The patient, who was 70 years old, had an elevated blood alcohol level and had a history of chronic obstructive pulmonary disease (COPD), diabetes and atrial fibrillation. A few hours later, his blood pressure dropped to an abnormally low level.
The man had arrived with no identification and no family or friends.
His tattoo, which included a signature and had the word "Not" underlined, left doctors unsure of what to do next.
Was the tattoo a clear representation of the patient's wishes? Should they honor it and avoid any heroic efforts to save his life? Were they required to, legally?
Doctors detailed the case and the decisions they made in a report published in the New England Journal of Medicine.
At first, they decided not to honor the tattoo, "invoking the principle of not choosing an irreversible path when faced with uncertainty," they wrote.

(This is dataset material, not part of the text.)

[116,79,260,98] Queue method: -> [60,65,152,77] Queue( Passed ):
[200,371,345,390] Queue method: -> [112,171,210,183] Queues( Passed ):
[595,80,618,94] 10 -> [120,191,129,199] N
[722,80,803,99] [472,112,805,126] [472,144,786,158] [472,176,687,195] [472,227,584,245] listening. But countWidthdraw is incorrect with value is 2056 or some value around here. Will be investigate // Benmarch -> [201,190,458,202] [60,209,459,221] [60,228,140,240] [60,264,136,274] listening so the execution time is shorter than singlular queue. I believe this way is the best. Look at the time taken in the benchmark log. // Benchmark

However, this decision left the medical team conflicted, and they brought in an ethics committee to consult on it further.

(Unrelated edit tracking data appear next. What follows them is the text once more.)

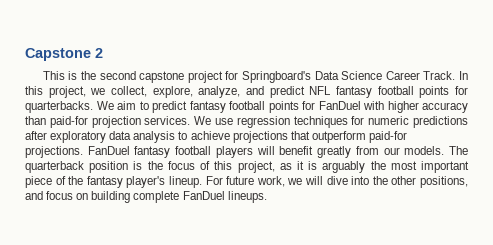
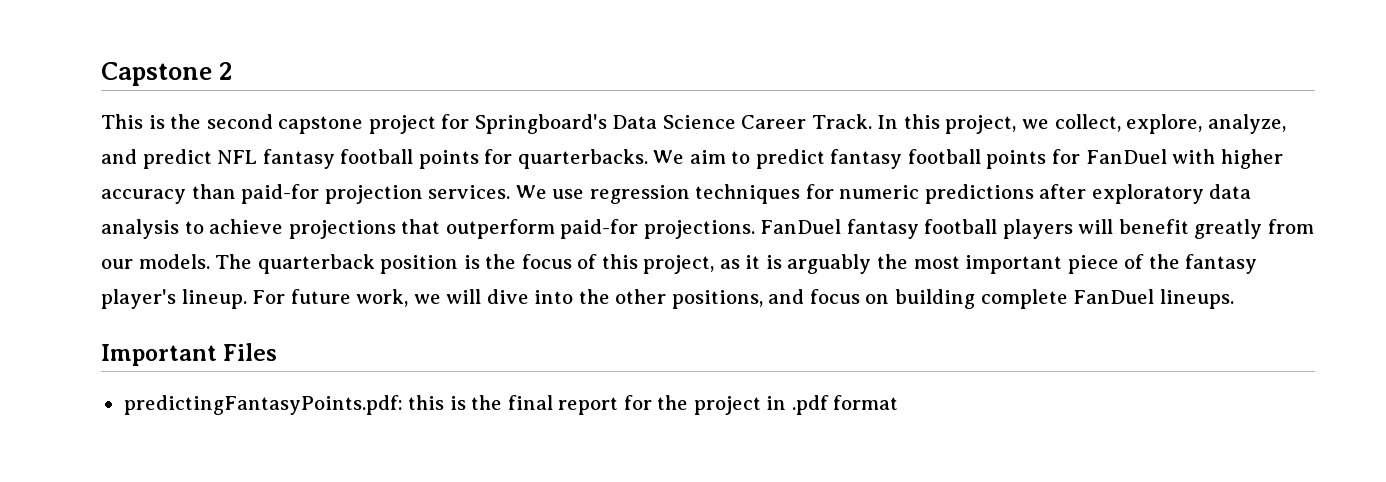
(267, 197) none -> [101,343,278,366] [123,395,899,415] // Important Files // predictingFantasyPoints.pdf: this is the final report for the project in .pdf format

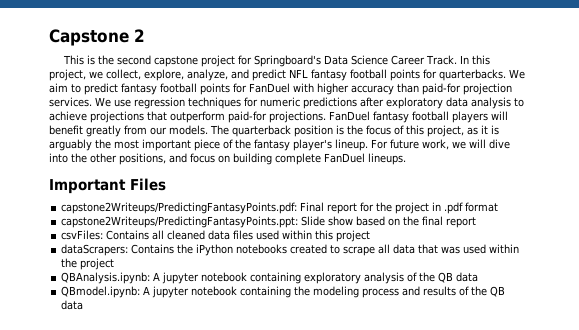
[123,395,553,415] predictingFantasyPoints.pdf: this is the final -> [61,202,325,214] capstone2Writeups/PredictingFantasyPoints.pdf: Final
(899, 402) none -> [61,216,477,228] [61,230,371,242] [61,244,520,256] [61,258,115,270] [61,272,479,284] [61,286,506,298] [61,300,84,310] // capstone2Writeups/PredictingFantasyPoints.ppt: Slide show based on the final report // csvFiles: Contains all cleaned data files used within this project // dataScrapers: Contains the iPython notebooks created to scrape all data that was used within the project // QBAnalysis.ipynb: A jupyter notebook containing exploratory analysis of the QB data // QBmodel.ipynb: A jupyter notebook containing the modeling process and results of the QB data

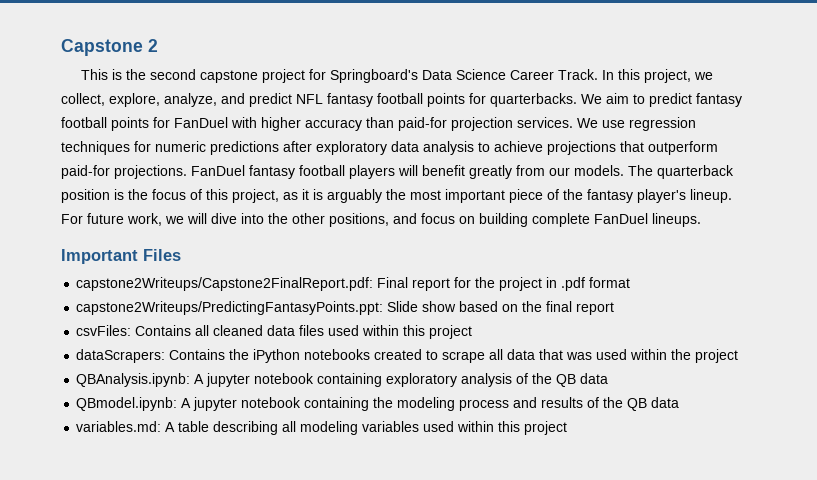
[61,202,298,214] capstone2Writeups/PredictingFantasyPoints.pdf: -> [76,277,374,291] capstone2Writeups/Capstone2FinalReport.pdf:
(84, 305) none -> [76,421,568,435] // variables.md: A table describing all modeling variables used within this project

After reviewing the case, the committee advised the doctors to honor the DNR tattoo.
"They suggested that it was most reasonable to infer that the tattoo expressed an authentic preference," the doctors wrote.
At the same time, the hospital's social work department had managed to obtain a copy of the patient's Florida Department of Health "out-of-hospital" DNR order, and the medical team confirmed that it was consistent with the message of his tattoo.

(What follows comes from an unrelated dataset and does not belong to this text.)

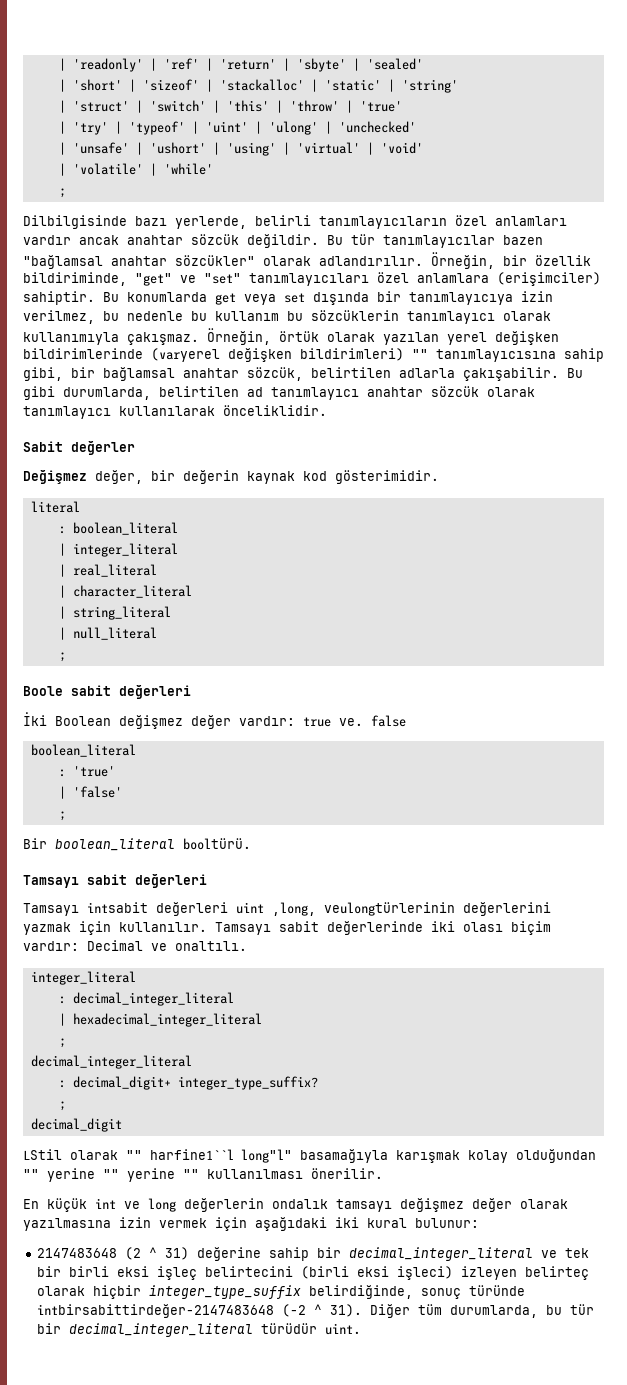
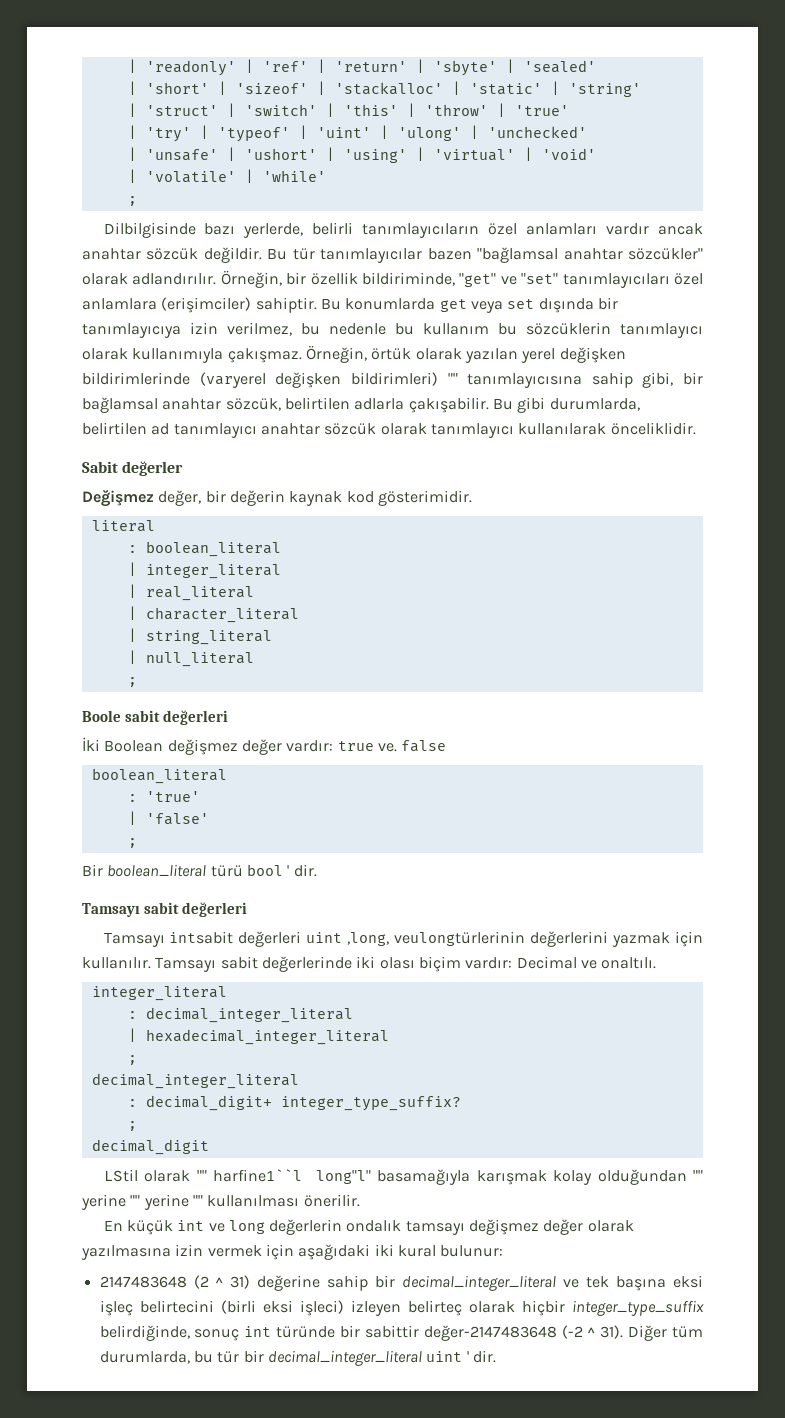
[183,838,251,850] booltürü. -> [210,864,317,877] türü bool ' dir.
[36,1266,109,1277] bir birli -> [616,1276,667,1291] başına
[468,1285,525,1296] [36,1304,274,1318] türünde intbirsabittirdeğer-2147483648 -> [244,1325,557,1341] int türünde bir sabittir değer-2147483648
[260,1323,361,1335] türüdür uint. -> [426,1350,496,1363] uint ' dir.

The man's condition deteriorated and he died without any further medical intervention.
The doctors write that they were "relieved" to find the patient's official written DNR request in the state files, as the "tattoo produced more confusion than clarity." They cited one other case, found in a review of the scientific literature, involving a person with a DNR tattoo — but that patient's tattoo no longer reflected his current wishes.
They also mentioned being concerned about the potential unknown circumstances in which a person might get such a tattoo. What if the patient had done it while under the influence of drugs or alcohol?
Medical ethicist Dr. Arthur Caplan, Ph.D., said that legally, DNR tattoos are not binding.
"There's no law that says you have to respect or recognize a tattoo," Caplan told CBS News. "But morally, it carries a lot of weight."
Caplan, the founding head of the Division of Medical Ethics at NYU School of Medicine, was not involved in the patient's case.
He said the first step for doctors treating such a patient would be to contact next of kin or seek a written DNR order.
"If that's not available and there are no family or friends around to verify the patients' wishes, would I not resuscitate him just on the basis of the tattoo? Probably not, because I wouldn't know if I could trust it," he said. "I wouldn't know whether it was 10 years old or five minutes old. I wouldn't know if maybe he had changed his mind. There's too much uncertainty."
Caplan advises that if people want to have a DNR tattoo or bracelet to call attention to their end-of-life medical wishes, they should also carry a copy of a living will or advanced directive in their wallet.
"At the end of the day, tattoos are not substitutes," he said. "They're also not substitutes for having conversations with your family and friends or with your doctor about your wishes."